I'd like to emphasize a paragraph given by the link (ftp://ftp.sas.com/pub/neural/FAQ2.html#A_std_in) by Shea Parkes:
But standardizing input variables can have far more important effects on initialization of the weights than simply avoiding saturation. Assume we have an MLP with one hidden layer applied to a classification problem and are therefore interested in the hyperplanes defined by each hidden unit. Each hyperplane is the locus of points where the net-input to the hidden unit is zero and is thus the classification boundary generated by that hidden unit considered in isolation. The connection weights from the inputs to a hidden unit determine the orientation of the hyperplane. The bias determines the distance of the hyperplane from the origin. If the bias terms are all small random numbers, then all the hyperplanes will pass close to the origin. Hence, if the data are not centered at the origin, the hyperplane may fail to pass through the data cloud. If all the inputs have a small coefficient of variation, it is quite possible that all the initial hyperplanes will miss the data entirely. With such a poor initialization, local minima are very likely to occur. It is therefore important to center the inputs to get good random initializations. In particular, scaling the inputs to [-1,1] will work better than [0,1], although any scaling that sets to zero the mean or median or other measure of central tendency is likely to be as good, and robust estimators of location and scale (Iglewicz, 1983) will be even better for input variables with extreme outliers.

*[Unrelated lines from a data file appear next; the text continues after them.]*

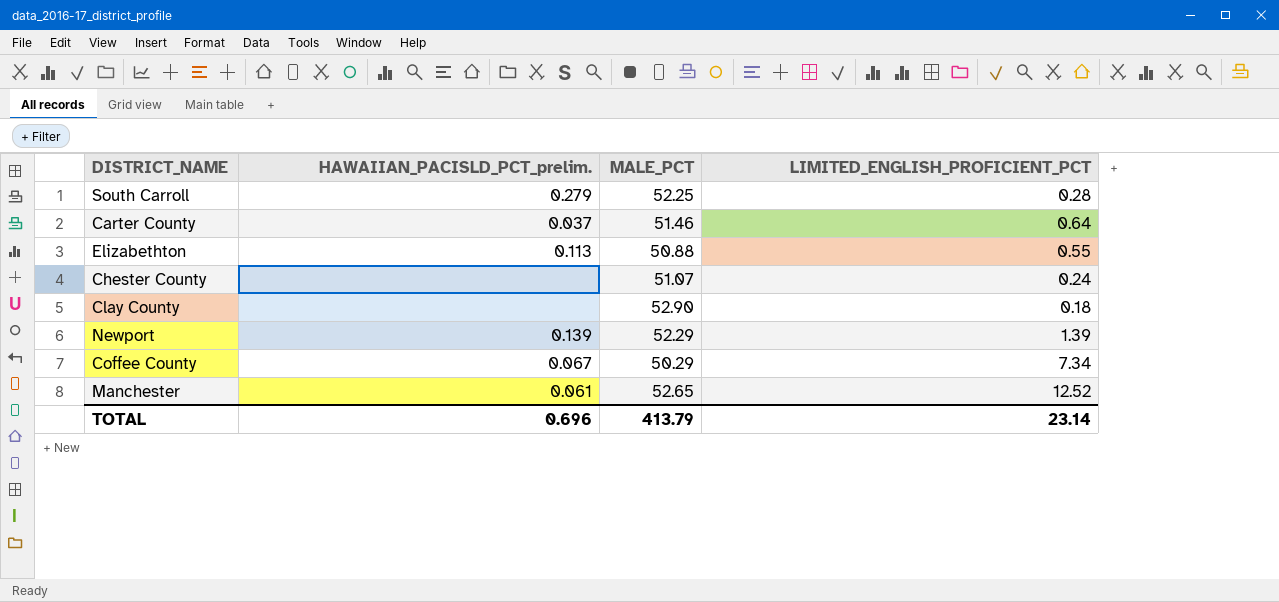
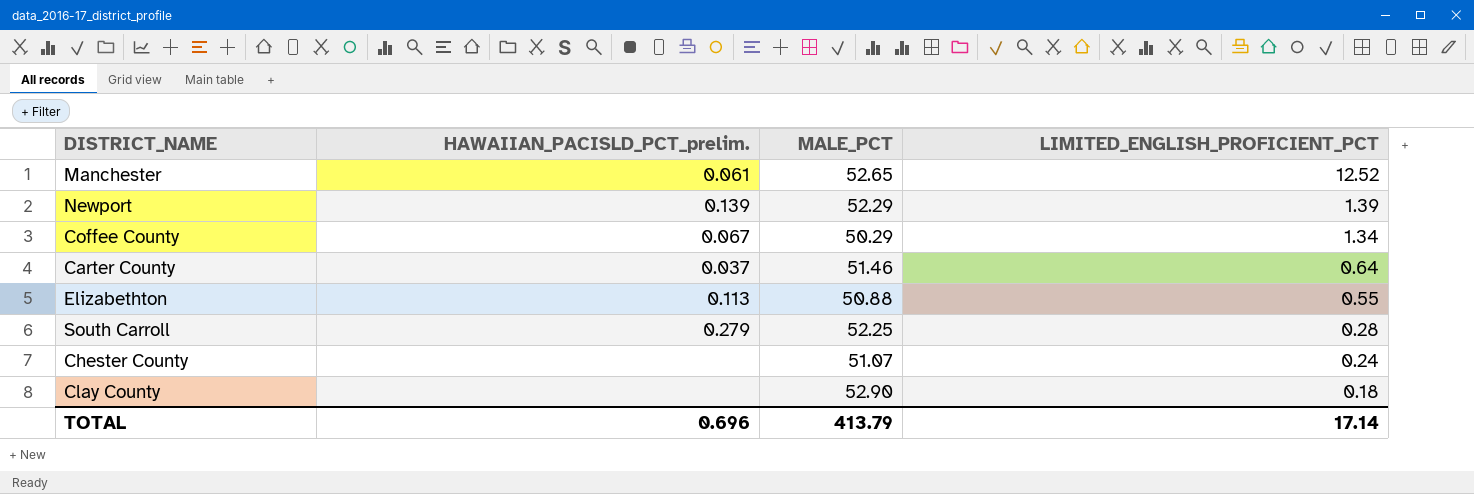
row order: none -> LIMITED_ENGLISH_PROFICIENT_PCT descending
Coffee County | LIMITED_ENGLISH_PROFICIENT_PCT: 7.34 -> 1.34
TOTAL | LIMITED_ENGLISH_PROFICIENT_PCT: 23.14 -> 17.14

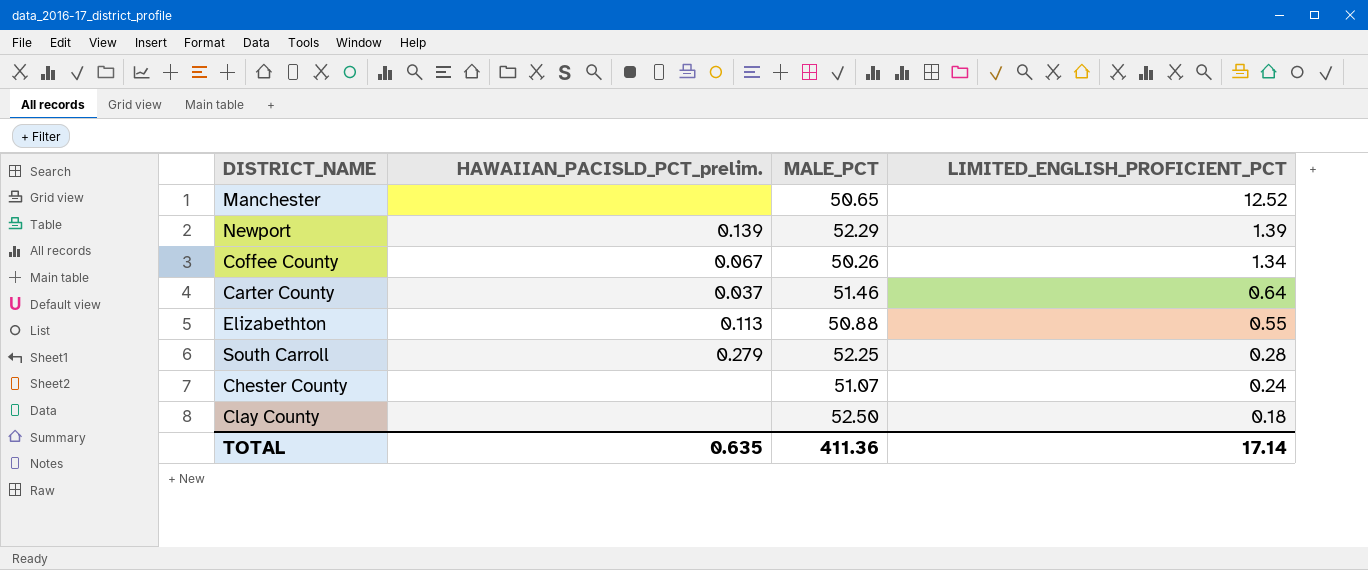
Manchester | HAWAIIAN_PACISLD_PCT_prelim.: 0.061 -> none
Manchester | MALE_PCT: 52.65 -> 50.65
Coffee County | MALE_PCT: 50.29 -> 50.26
Clay County | MALE_PCT: 52.90 -> 52.50
TOTAL | HAWAIIAN_PACISLD_PCT_prelim.: 0.696 -> 0.635
TOTAL | MALE_PCT: 413.79 -> 411.36

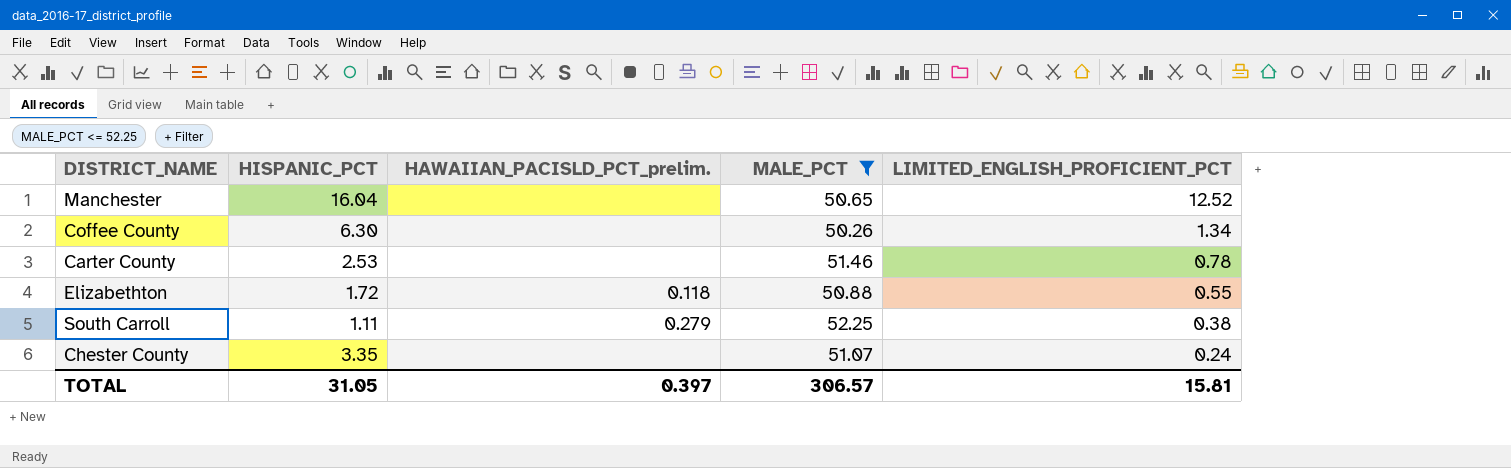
filter: none -> MALE_PCT <= 52.25
column HISPANIC_PCT | position: none -> 2
Coffee County | HAWAIIAN_PACISLD_PCT_prelim.: 0.067 -> none
Carter County | HAWAIIAN_PACISLD_PCT_prelim.: 0.037 -> none
Carter County | LIMITED_ENGLISH_PROFICIENT_PCT: 0.64 -> 0.78
Elizabethton | HAWAIIAN_PACISLD_PCT_prelim.: 0.113 -> 0.118
South Carroll | LIMITED_ENGLISH_PROFICIENT_PCT: 0.28 -> 0.38
TOTAL | HAWAIIAN_PACISLD_PCT_prelim.: 0.635 -> 0.397
TOTAL | MALE_PCT: 411.36 -> 306.57
TOTAL | LIMITED_ENGLISH_PROFICIENT_PCT: 17.14 -> 15.81

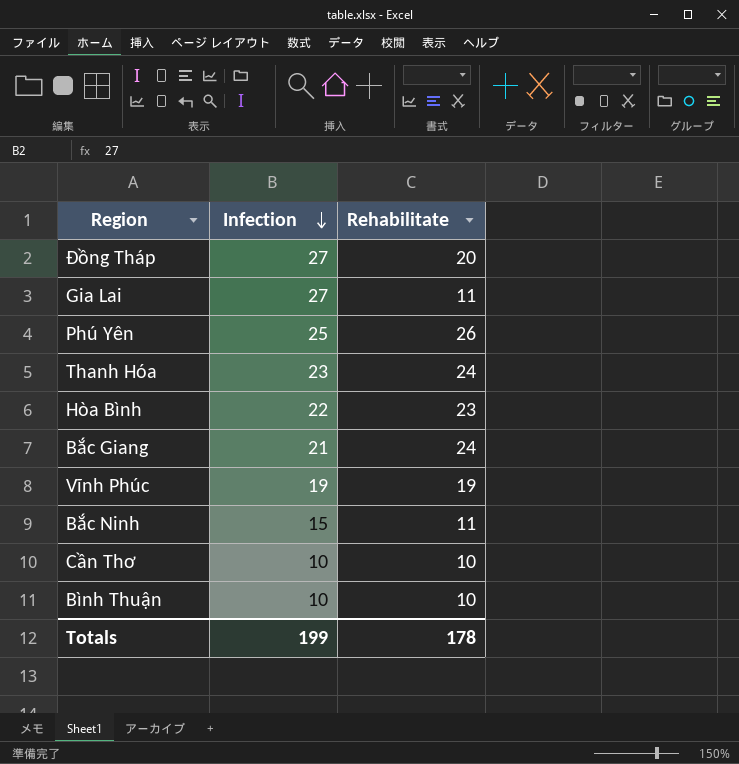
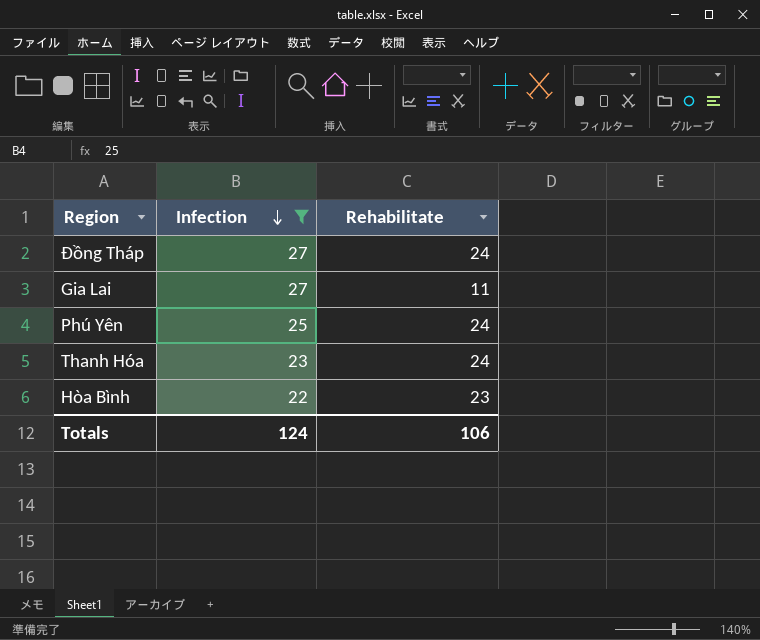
filter: none -> Infection >= 22
Đồng Tháp | Rehabilitate: 20 -> 24
Phú Yên | Rehabilitate: 26 -> 24
Totals | Infection: 199 -> 124
Totals | Rehabilitate: 178 -> 106

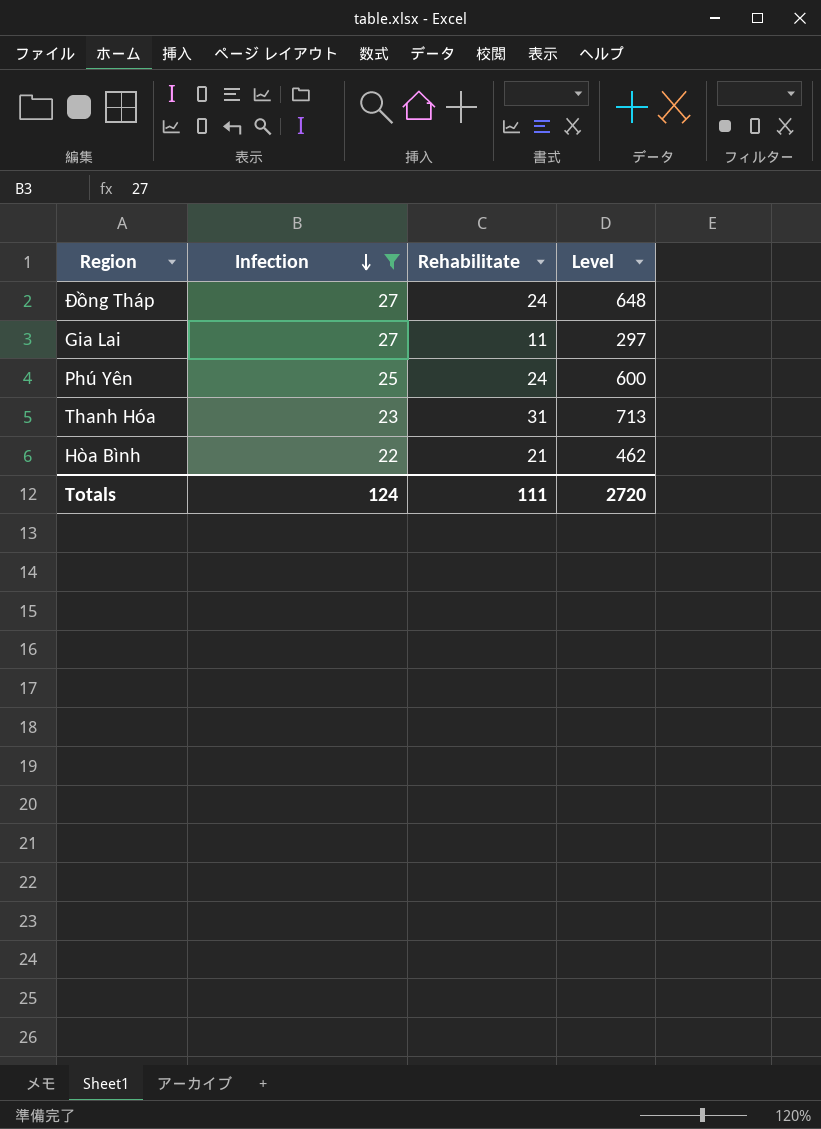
column Level | formula: none -> [Infection] * [Rehabilitate]
Thanh Hóa | Rehabilitate: 24 -> 31
Hòa Bình | Rehabilitate: 23 -> 21
Totals | Rehabilitate: 106 -> 111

So the way I understand it is if the data cloud is far away from the separating hyperplane, then things might not work well. In the exaggerated example, say all points have large negative value and small variance in the data. Then everything would be in the area were the relu outputs zero. Which means that gradients are all zero. If this happens for all units then should be no training (I've not ran the experiment).
Similarly, if all the weights are on the positive side, then the hidden layer is just a linear layer...but having the hyperplanes dissect the data makes sure your NN/MLP is a non-linear learning regime at training.